If any sign was needed that tragedy transcends even strongly felt politics, it came in Parliament yesterday when Green Party MP Kevin Hague praised the mining chief executive whose face has guided the country through the Pike River disaster.
The West Coast-based MP said he knew Pike River chief executive Peter Whittall personally but wanted to thank him publicly and pass on the Green Party's "thanks, enormous sympathy but also our tremendous respect for the integrity, responsibility and compassion he has unfailingly shown".
Mr Hague paid his tribute during a sombre day in Parliament, during which MPs from each party expressed sorrow at the tragedy and praised those involved in rescue attempts.

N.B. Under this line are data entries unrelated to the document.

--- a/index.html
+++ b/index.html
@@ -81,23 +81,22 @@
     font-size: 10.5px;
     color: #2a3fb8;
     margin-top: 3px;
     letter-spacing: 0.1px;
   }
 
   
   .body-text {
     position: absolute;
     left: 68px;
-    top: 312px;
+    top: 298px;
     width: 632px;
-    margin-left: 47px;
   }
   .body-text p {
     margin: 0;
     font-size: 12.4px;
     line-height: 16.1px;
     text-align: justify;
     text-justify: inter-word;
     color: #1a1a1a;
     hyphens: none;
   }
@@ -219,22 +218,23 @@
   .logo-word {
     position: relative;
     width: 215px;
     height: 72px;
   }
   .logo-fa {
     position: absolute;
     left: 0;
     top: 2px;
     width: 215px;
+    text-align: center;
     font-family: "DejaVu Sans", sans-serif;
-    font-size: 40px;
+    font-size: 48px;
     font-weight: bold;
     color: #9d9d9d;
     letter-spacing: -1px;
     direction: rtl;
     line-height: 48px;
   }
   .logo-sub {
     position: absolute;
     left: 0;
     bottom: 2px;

It adjourned just half an hour after it began out of respect for the miners.
It ended with the rare show of MPs standing, led by the Maori Party's Te Ururoa Flavell, to sing Whakaaria Mai together before a minute's silence.
An emotional deputy Prime Minister Bill English pledged support for the families left behind.

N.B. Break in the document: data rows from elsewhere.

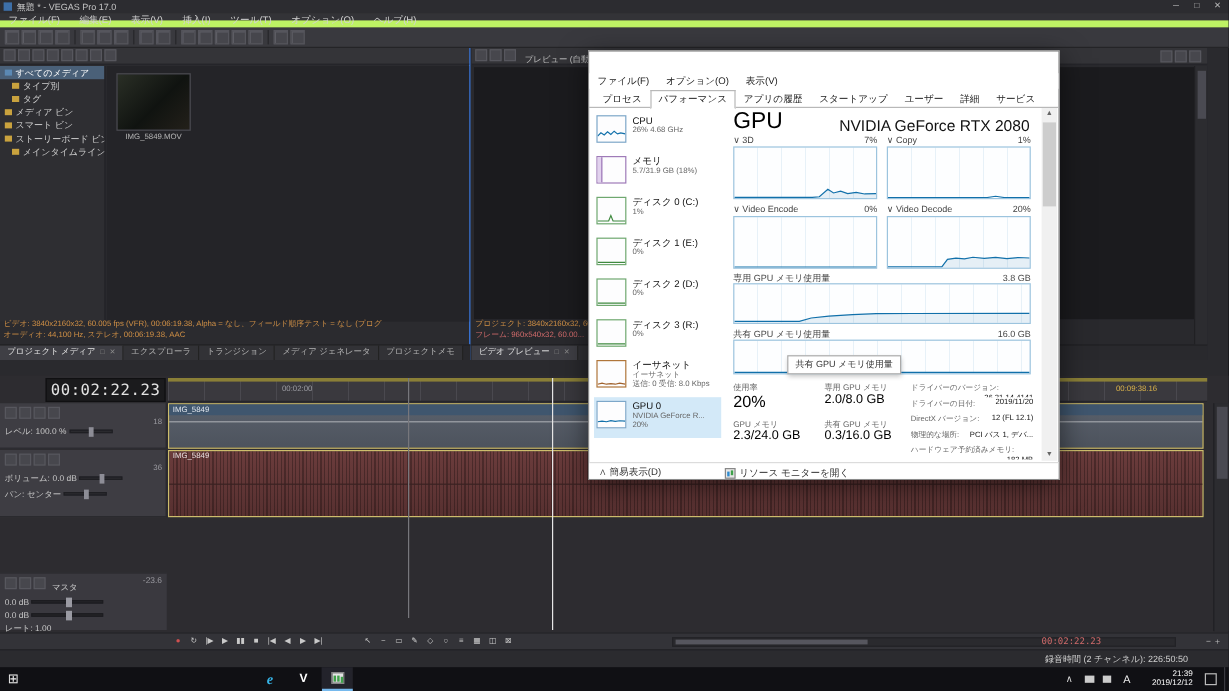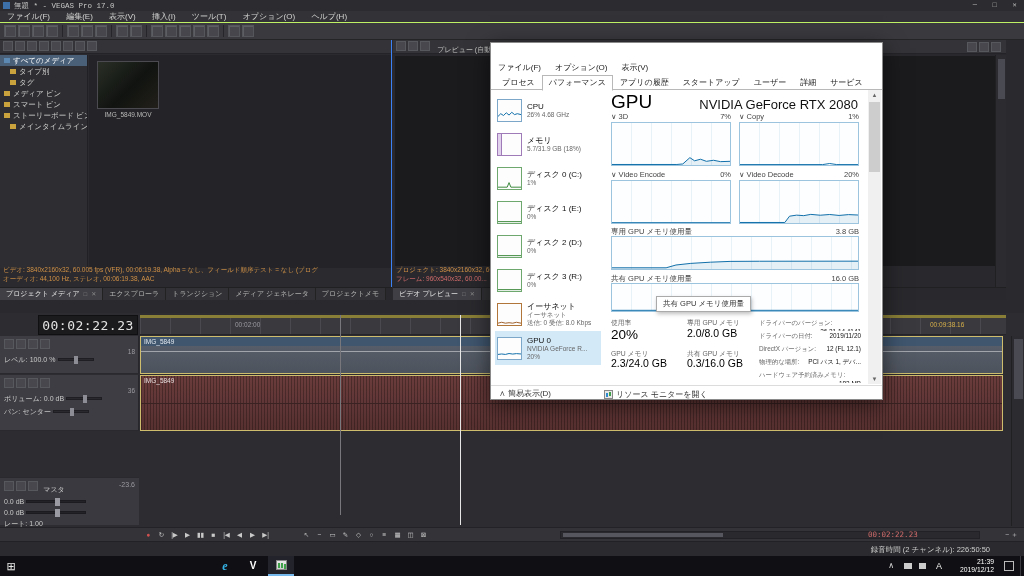--- a/index.html
+++ b/index.html
@@ -4,26 +4,26 @@
 <style>
   * { box-sizing: border-box; margin: 0; padding: 0; }
   html,body { background:#000; }
   #screen {
     position: relative; width: 1024px; height: 576px; overflow: hidden;
     font-family: "Liberation Sans", sans-serif; background:#2a2a2e; color:#ccc;
     font-size: 8px;
   }
   .abs { position: absolute; }
   
-  .vg-titlebar { left:0; top:0; width:1024px; height:11px; background:#2c2c30;font-family:Liberation Mono, monospace; }
+  .vg-titlebar { left:0; top:0; width:1024px; height:11px; background:#2c2c30; }
   .vg-title { left:14px; top:1px; font-size:7.5px; color:#c6c6c6; }
   .vg-appicon { left:3px; top:2px; width:7px; height:7px; background:#3d6fa8; }
   .winbtn { width:15px; height:10px; font-size:7px; color:#bbb; text-align:center; line-height:10px; display:inline-block; }
   .vg-winbtns { right:2px; top:0; }
-  .vg-menubar { left:0; top:11px; width:1024px; height:12px; background:#333337; border-bottom:1px solid #bef264;}
+  .vg-menubar { left:0; top:11px; width:1024px; height:12px; background:#333337; border-bottom:6px solid #bef264;}
   .vg-menu-item { display:inline-block; padding:0 7px; font-size:8px; color:#d2d2d2; line-height:12px; }
   .vg-toolbar { left:0; top:23px; width:1024px; height:17px; background:#39393e; border-bottom:1px solid #242427; padding-left:3px;}
   .ticon { width:12px; height:12px; background:#46464c; border:1px solid #55555c; display:inline-block; margin:2px 1px; box-shadow: inset 1px 1px 0 #5d5d64; }
   .tsep { display:inline-block; width:1px; height:12px; background:#26262a; margin:2px 3px; vertical-align:top;}
   
   .vg-left { left:0; top:40px; width:392px; height:260px; background:#2b2b2f; border-right:1px solid #3b82f6; }
   .panel-tb { height:14px; background:#343438; border-bottom:1px solid #242428; padding-left:2px; }
   .ticon-s { width:10px; height:10px; background:#47474d; border:1px solid #57575e; display:inline-block; margin:1px 1px; }
   .tree { position:absolute; left:0; top:15px; width:88px; bottom:32px; background:#2e2e32; border-right:1px solid #212125; overflow:hidden;}
   .tree-item { font-size:7.5px; color:#cfcfcf; padding:1px 2px 1px 4px; white-space:nowrap; line-height:9px;}
@@ -95,21 +95,21 @@
   .tm-title { left:24px; top:4px; font-size:8.5px; color:#000; }
   .tm-icon { left:7px; top:4px; width:10px; height:10px; background:#2e8bd0; }
   .tm-icon::after { content:""; position:absolute; left:2px; bottom:2px; width:1.5px; height:4px; background:#fff; box-shadow:2.5px 0 0 #fff, 5px 1px 0 #fff; }
   .tm-winbtn { display:inline-block; width:24px; height:17px; font-size:8px; color:#444; text-align:center; line-height:17px;}
   .tm-menubar { left:0; top:18px; width:100%; height:13px; background:#fff; }
   .tm-menu-item { display:inline-block; padding:0 7px; font-size:8px; color:#222; line-height:13px; }
   .tm-tabs { left:0; top:31px; width:100%; height:16px; border-bottom:1px solid #b8b8b8; padding-left:4px; }
   .tm-tab { display:inline-block; padding:0 6px; font-size:8px; color:#222; line-height:14px; position:relative; top:1px; border:1px solid transparent;}
   .tm-tab.active { background:#fff; border:1px solid #b8b8b8; border-bottom-color:#fff; }
   .tm-side { left:4px; top:50px; width:106px; bottom:16px; }
-  .tm-side-item { position:relative; height:34px; display:flex; align-items:center; padding:3px 2px; }
+  .tm-side-item { position:relative; height:34px; display:flex; align-items:flex-start; padding:3px 2px; }
   .tm-side-item.sel { background:#d3e9f8; }
   .mini { width:25px; height:23px; border:1px solid #7da7c9; background:#fdfdfe; margin-right:5px; flex:none; position:relative; }
   .mini svg { position:absolute; left:0; top:0; width:100%; height:100%; }
   .tm-side-name { font-size:8px; color:#111; line-height:9px;}
   .tm-side-sub { font-size:6.5px; color:#666; line-height:8px;}
   .tm-side-detail { font-size:6.5px; color:#666; line-height:8px;}
   .gpu-big-title { left:120px; top:48px; font-size:19px; color:#000; font-weight:400; }
   .gpu-device { right:24px; top:54px; font-size:13px; color:#111; }
   .ch-label { font-size:7.5px; color:#444; }
   .ch-val { font-size:7.5px; color:#444; text-align:right; }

"It is important in particular that the children who have lost their fathers will remember them with pride and know that their loss was felt by a nation."
He said the miners were "ordinary people who died in extraordinary and horrible circumstances".

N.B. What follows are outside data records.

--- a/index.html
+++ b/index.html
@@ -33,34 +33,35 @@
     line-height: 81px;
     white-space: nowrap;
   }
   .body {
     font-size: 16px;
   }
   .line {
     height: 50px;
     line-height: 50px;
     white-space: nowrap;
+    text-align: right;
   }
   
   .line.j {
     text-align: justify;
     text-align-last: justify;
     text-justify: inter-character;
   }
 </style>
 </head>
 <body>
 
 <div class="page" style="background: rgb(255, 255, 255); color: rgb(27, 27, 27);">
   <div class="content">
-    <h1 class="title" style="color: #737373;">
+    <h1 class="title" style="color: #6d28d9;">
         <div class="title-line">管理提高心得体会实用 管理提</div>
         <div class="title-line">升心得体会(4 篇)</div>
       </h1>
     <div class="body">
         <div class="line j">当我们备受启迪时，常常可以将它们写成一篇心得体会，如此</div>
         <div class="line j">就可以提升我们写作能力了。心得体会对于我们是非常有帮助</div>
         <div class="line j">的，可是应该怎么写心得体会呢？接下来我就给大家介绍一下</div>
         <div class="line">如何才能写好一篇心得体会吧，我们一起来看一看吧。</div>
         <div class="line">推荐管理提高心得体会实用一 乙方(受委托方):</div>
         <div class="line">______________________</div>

"These are men whose names we didn't know but we instinctively recognise their qualities, collectively, as the best of ours."
Labour deputy leader Annette King said New Zealanders heard of tragedies overseas almost every day.
"We feel sad at their loss and shake our heads at the enormity of the tragedies, but nothing hurts like the death of your own."
Ms King said the West Coast was populated by stoic, strong people.
Other MPs also spoke of the future as inquiries into the explosions and questions about the fate of Pike River begin.
Act leader Rodney Hide said New Zealanders would continue to support Mr Whittall in the weeks ahead as he went through the difficult job of trying to ensure Pike River Coal remained on the West Coast, saving the jobs of miners.
He said for West Coasters, mining was not simply a livelihood, it was a tradition and a way of life.
Progressives leader Jim Anderton said the best possible tribute to the dead miners would be a careful examination of safety measures before any more miners were put at risk.
"I refuse to accept that any of the deaths are a necessary cost of mining ... How many more deaths must we experience in this industry before we ask some very serious questions about the viability of this type of mine?"
In Australia, the Federal Parliament also marked the deaths of the 29 miners. Prime Minister Julia Gillard moved a condolence motion to express sympathy for families and New Zealand in Parliament's lower house, saying it was "an awful event pressing on a small place".